Starting at the line that contains "[166,718,1039,740] [166,754,428,775] //", output each line exactly as written through the end of the listing below, but leave out the pictures.

┄┄┄┄┄┄┄┄┄┄

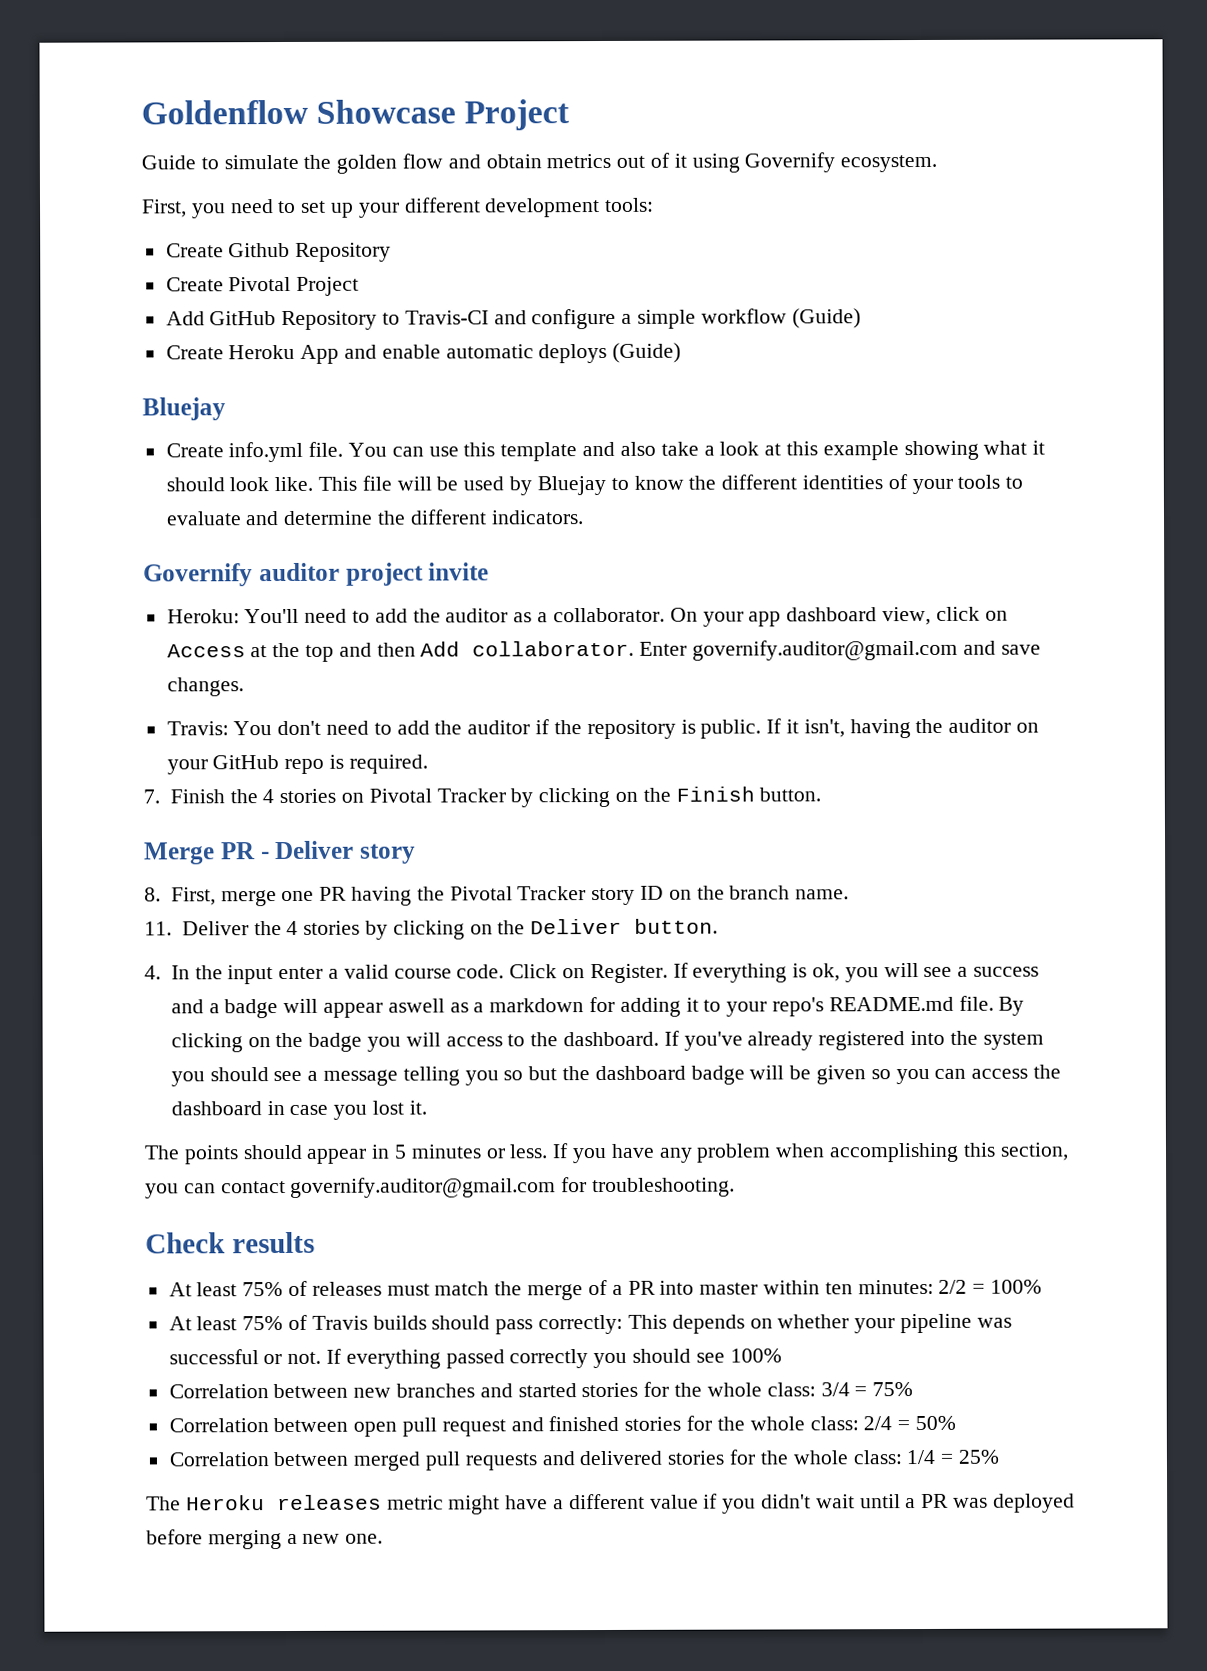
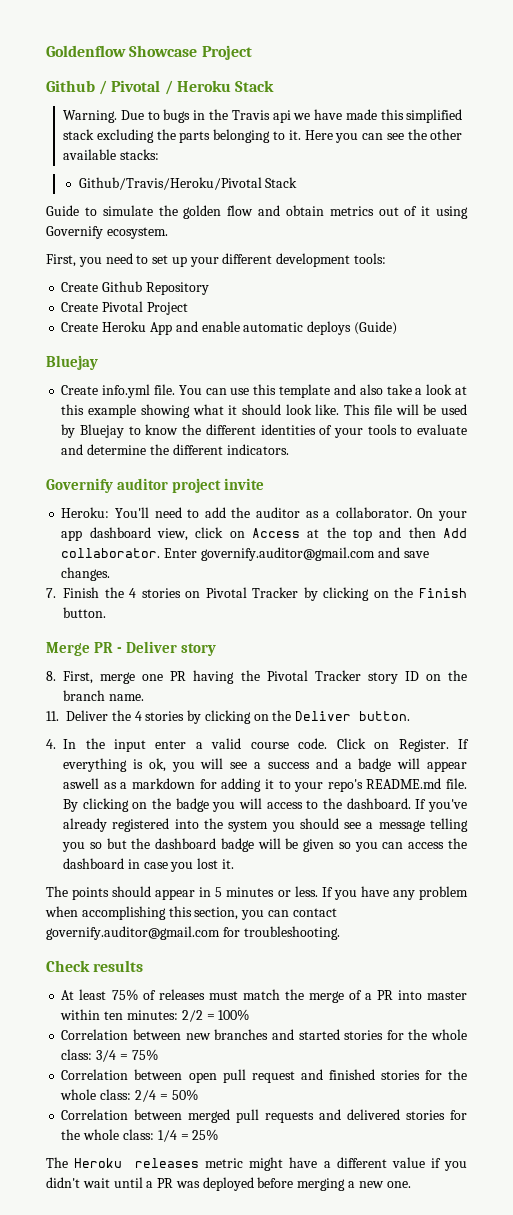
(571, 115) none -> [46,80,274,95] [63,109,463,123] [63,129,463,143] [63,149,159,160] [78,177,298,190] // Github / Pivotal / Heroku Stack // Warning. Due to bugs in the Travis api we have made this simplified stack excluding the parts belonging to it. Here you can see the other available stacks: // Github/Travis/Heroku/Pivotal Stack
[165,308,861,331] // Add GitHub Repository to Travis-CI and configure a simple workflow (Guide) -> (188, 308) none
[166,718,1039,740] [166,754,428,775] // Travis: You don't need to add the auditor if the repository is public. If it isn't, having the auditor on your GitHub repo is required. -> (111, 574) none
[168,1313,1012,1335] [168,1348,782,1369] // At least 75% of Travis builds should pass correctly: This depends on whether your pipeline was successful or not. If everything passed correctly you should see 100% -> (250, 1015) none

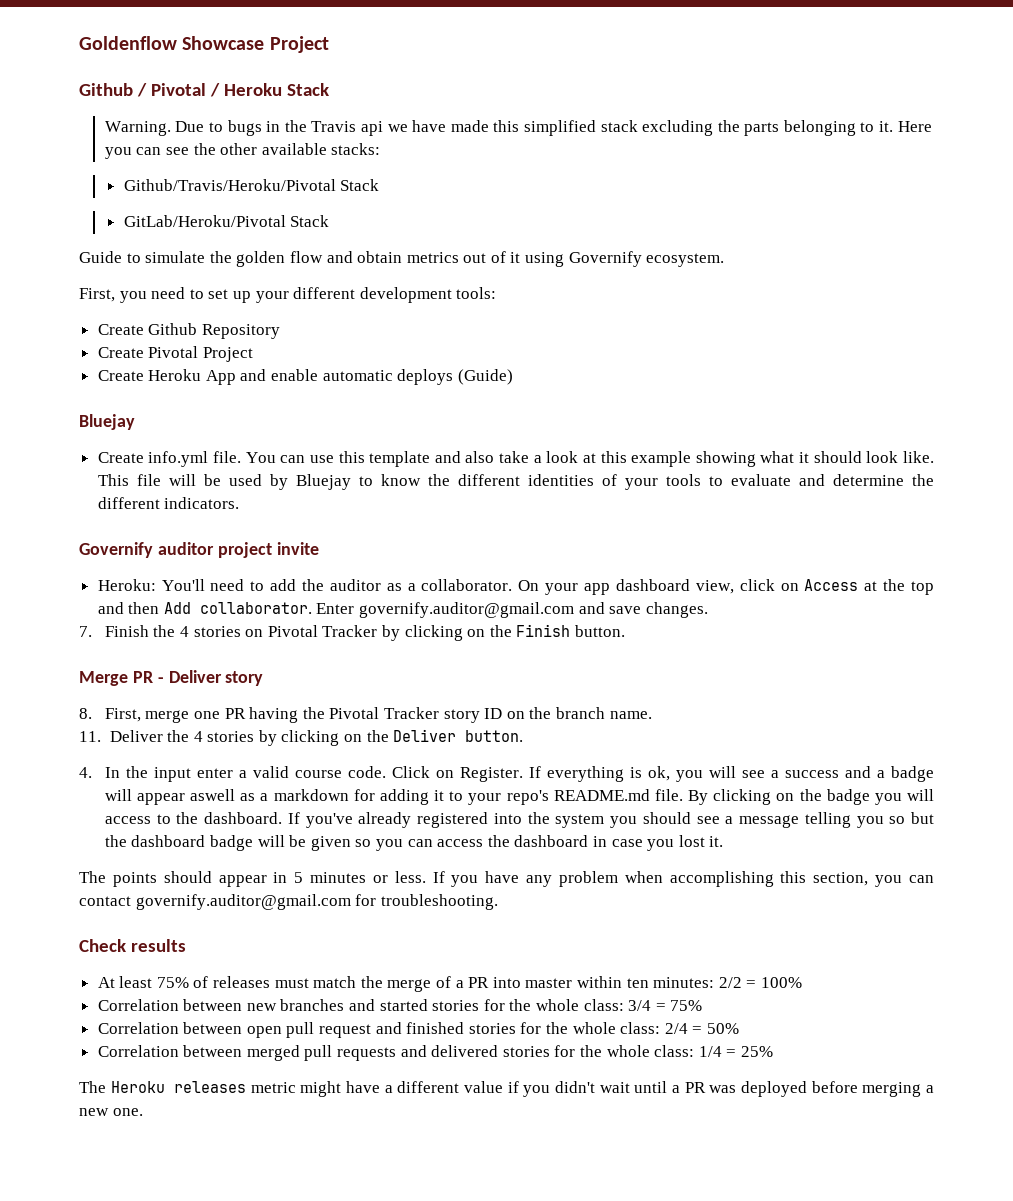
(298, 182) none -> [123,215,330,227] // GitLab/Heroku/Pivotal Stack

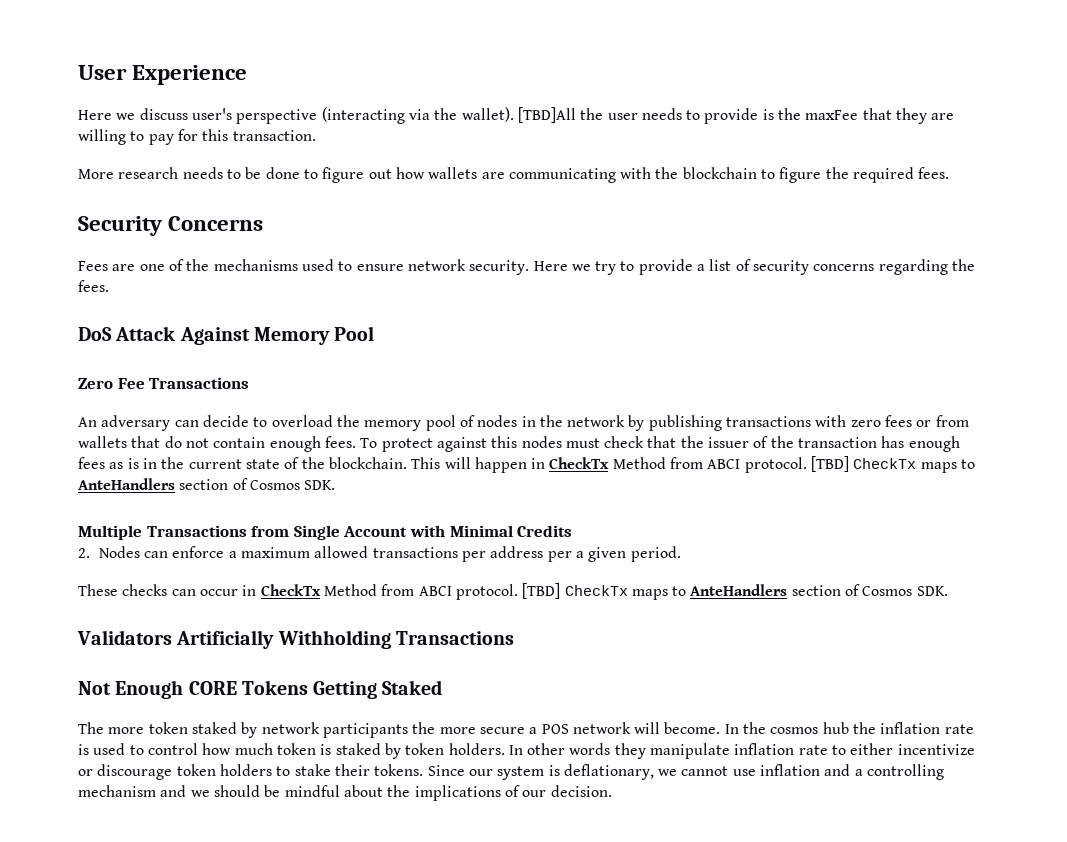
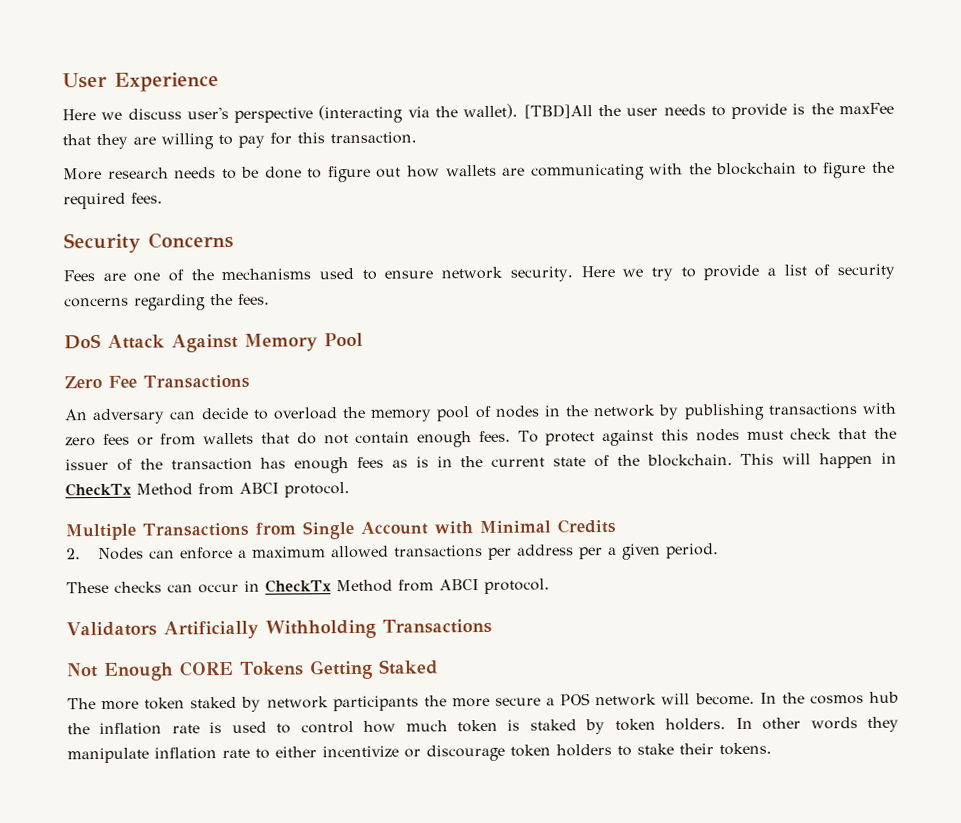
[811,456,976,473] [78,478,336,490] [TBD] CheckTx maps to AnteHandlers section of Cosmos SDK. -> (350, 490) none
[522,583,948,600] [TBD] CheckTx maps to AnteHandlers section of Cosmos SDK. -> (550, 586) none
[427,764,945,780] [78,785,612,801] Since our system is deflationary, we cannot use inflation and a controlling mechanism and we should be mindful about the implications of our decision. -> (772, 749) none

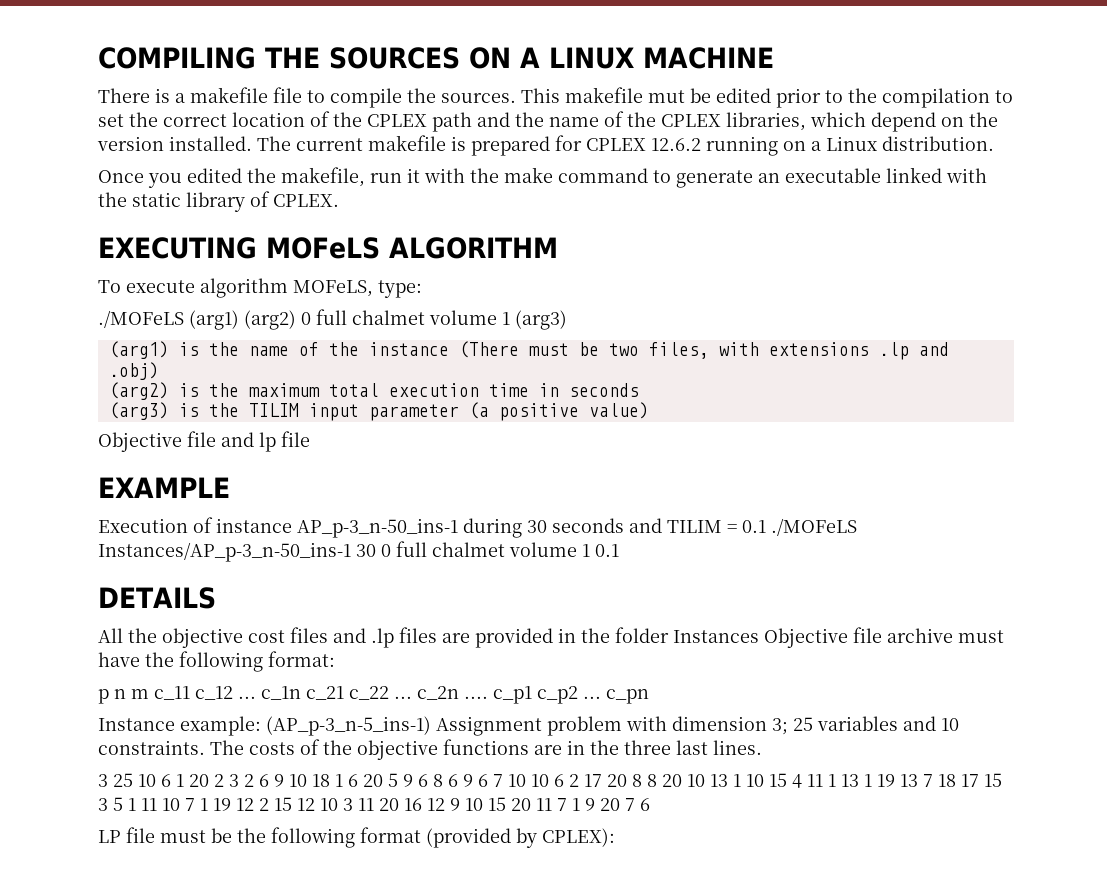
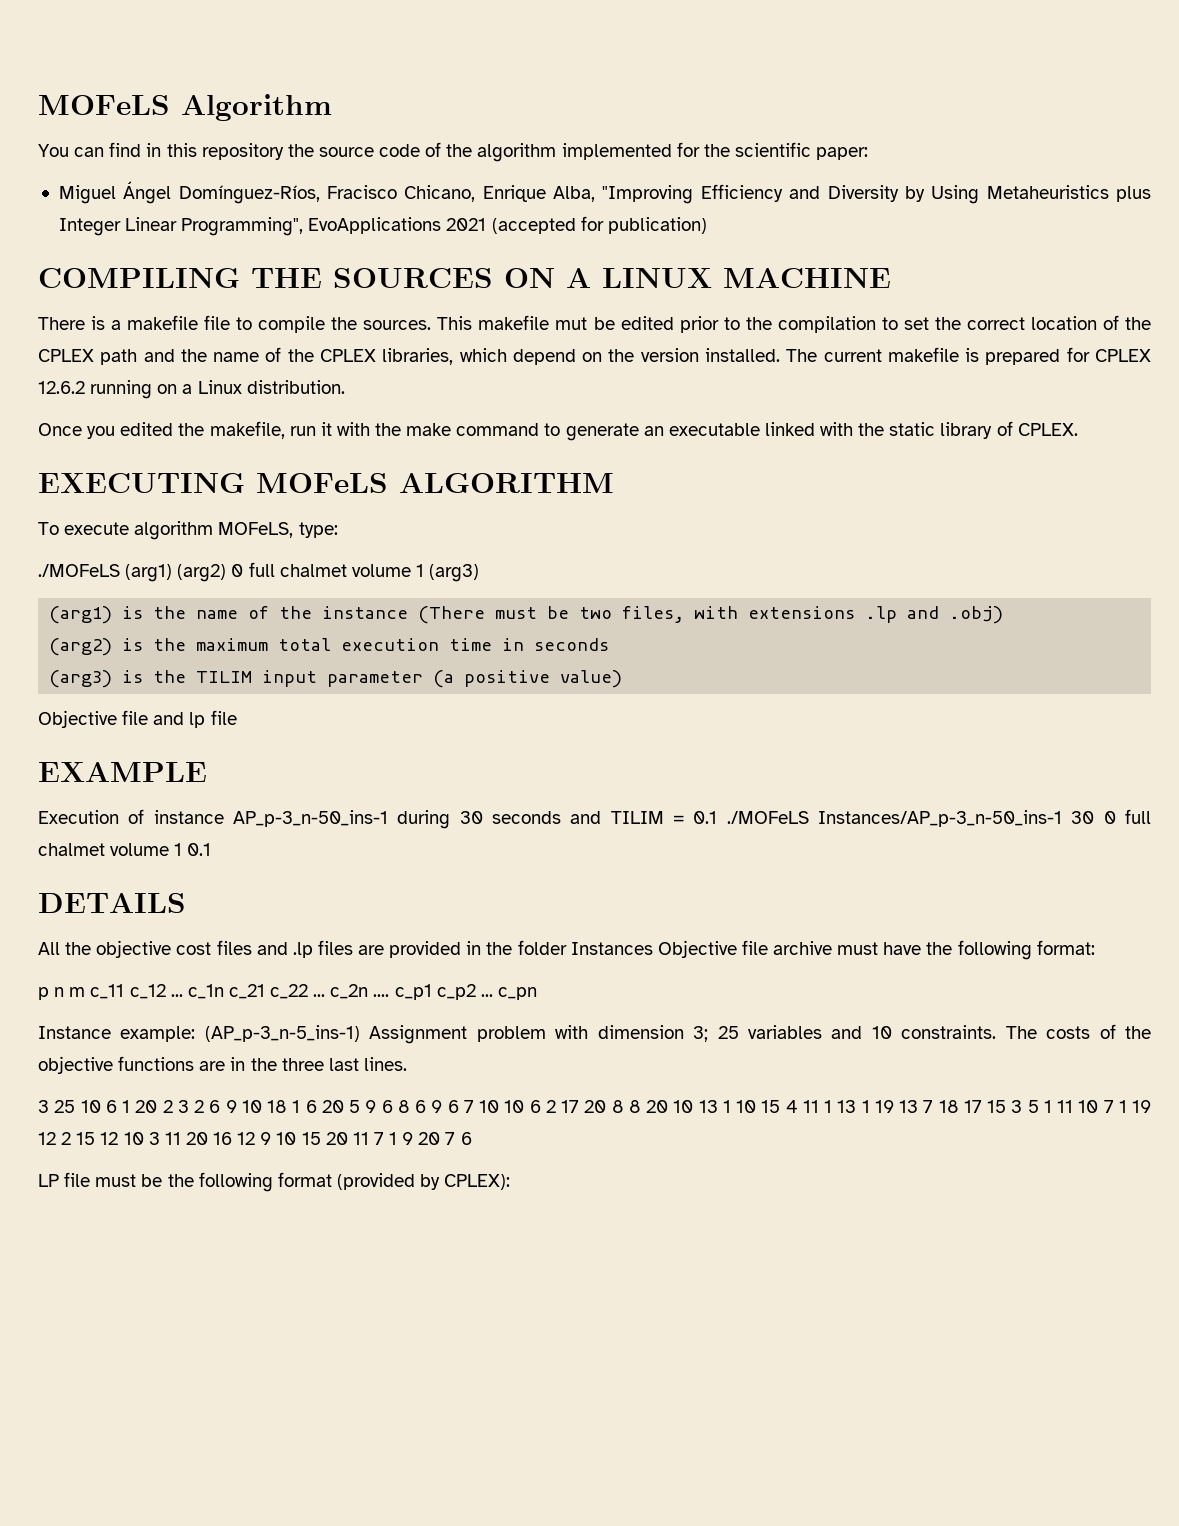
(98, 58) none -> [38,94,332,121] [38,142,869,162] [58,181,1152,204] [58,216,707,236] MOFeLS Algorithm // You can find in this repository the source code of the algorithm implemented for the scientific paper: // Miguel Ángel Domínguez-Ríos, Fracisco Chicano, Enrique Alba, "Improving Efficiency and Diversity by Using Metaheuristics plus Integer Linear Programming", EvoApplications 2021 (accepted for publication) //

┄┄┄┄┄┄┄┄┄┄

-- THE ANSWER --
[166,718,1039,740] [166,754,428,775] // Travis: You don't need to add the auditor if the repository is public. If it isn't, having the auditor on your GitHub repo is required. -> (111, 574) none
[168,1313,1012,1335] [168,1348,782,1369] // At least 75% of Travis builds should pass correctly: This depends on whether your pipeline was successful or not. If everything passed correctly you should see 100% -> (250, 1015) none

(298, 182) none -> [123,215,330,227] // GitLab/Heroku/Pivotal Stack

[811,456,976,473] [78,478,336,490] [TBD] CheckTx maps to AnteHandlers section of Cosmos SDK. -> (350, 490) none
[522,583,948,600] [TBD] CheckTx maps to AnteHandlers section of Cosmos SDK. -> (550, 586) none
[427,764,945,780] [78,785,612,801] Since our system is deflationary, we cannot use inflation and a controlling mechanism and we should be mindful about the implications of our decision. -> (772, 749) none

(98, 58) none -> [38,94,332,121] [38,142,869,162] [58,181,1152,204] [58,216,707,236] MOFeLS Algorithm // You can find in this repository the source code of the algorithm implemented for the scientific paper: // Miguel Ángel Domínguez-Ríos, Fracisco Chicano, Enrique Alba, "Improving Efficiency and Diversity by Using Metaheuristics plus Integer Linear Programming", EvoApplications 2021 (accepted for publication) //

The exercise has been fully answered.